Pre settlement lawsuit funding is a relatively new theory. The financing companies extend non – their personal injury cases to be settled by recourse lawsuit loan to claimants who don’t have sufficient funds to take on a legal battle. Personal injury cases can include: any automobile accident, medical or legal malpractice, harassment or discrimination at work, and sexual abuse or rape.
Consider a scenario where the claimant does not have adequate funds to fight the legal struggle. Besides, he may also need cash for his individual needs such as medical expenses in case of a physical injury. He then has the choice to approach any of the pre-settlement suit financing companies for funds. These companies will first examine the value of the case. For this, they may seek the aid of the claimant’s attorney to study the value of the case and also to get an idea of the anticipated settlement sum. Now, based on these facts, the business would offer what is termed as a non-recourse loan. This means that the business buys a part of the claimant’s future settlement in advance. If the case is won by the claimant, he would have to pay a percentage of the settlement amount to the business. If the claimant loses the business also loses, which means it gets nothing.

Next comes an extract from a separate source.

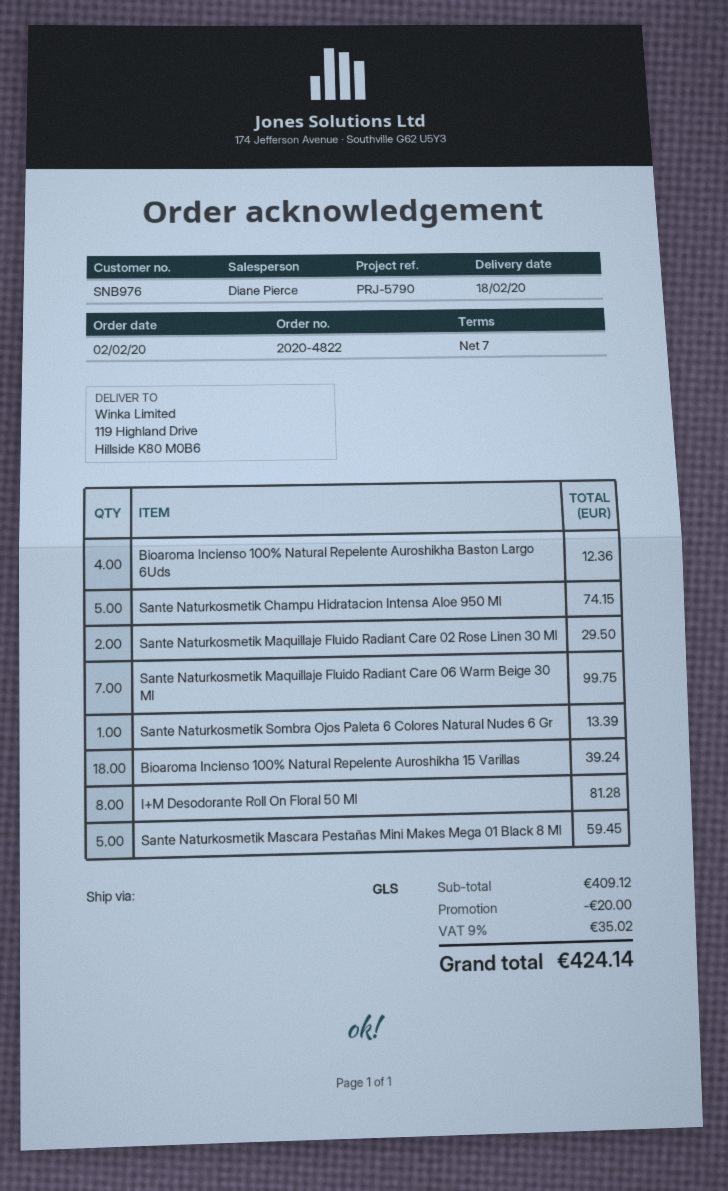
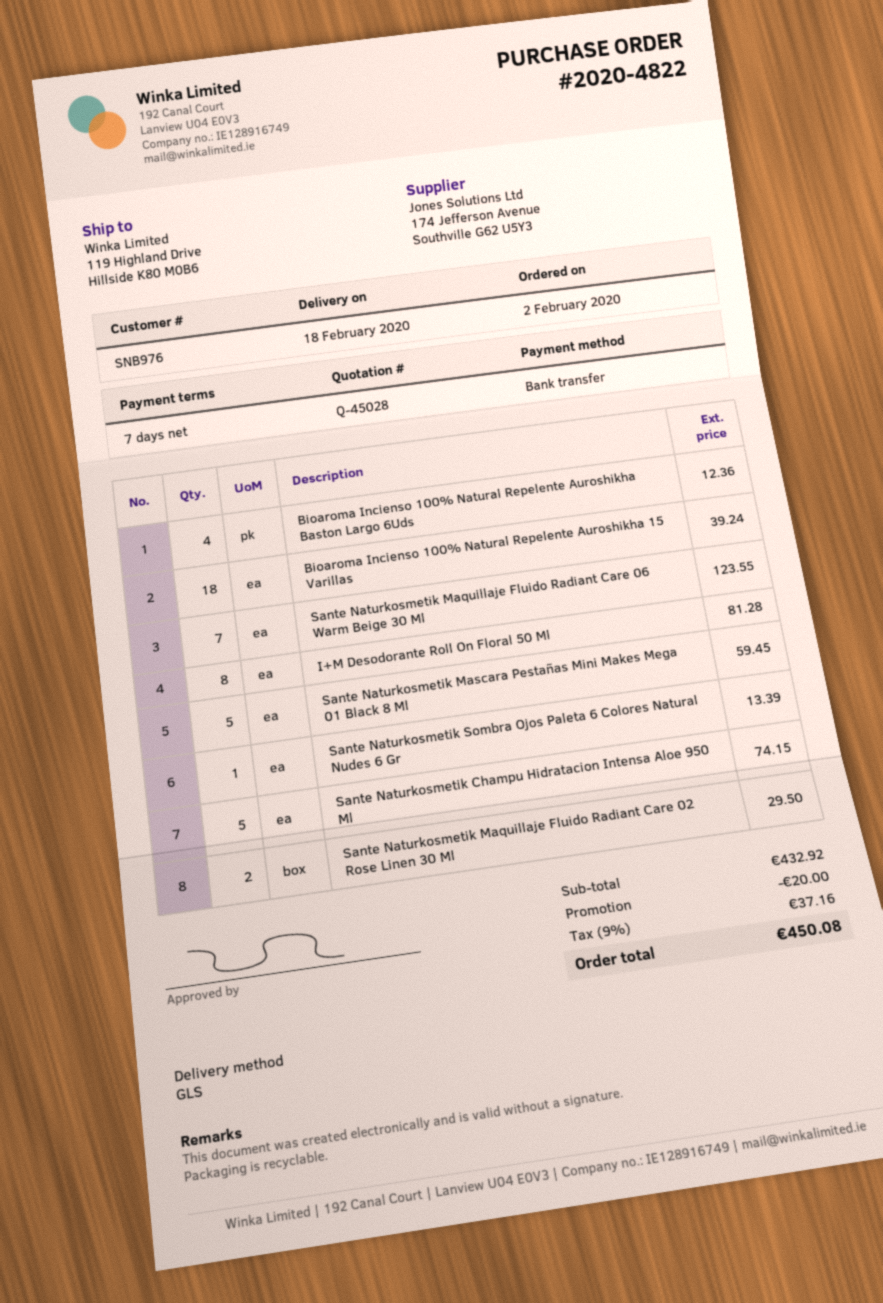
Sante Naturkosmetik Maquillaje Fluido Radiant Care 06 Warm Beige 30 Ml: 7 for 99.75 -> 7 for 123.55
subtotal: 409.12 -> 432.92
tax: 9% = 35.02 -> 9% = 37.16
total: 424.14 -> 450.08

There is a high risk involved in this resolution. It naturally follows that the amount of fees charged by these companies is also very high. Because sometimes the cases drag on for many years yet, litigation can take a very long time. The claimant needs to have enough money to see him through till the settlement amount is got by him. There may be also be situations when the wounded individual is unable to work or has reduced income. There fore, taking such loans can appear to be the perfect solution.
All said, it is very important to keep in mind that these lawsuit loans can prove to be very expensive and all possibilities should be first explored by a person before settling for this choice.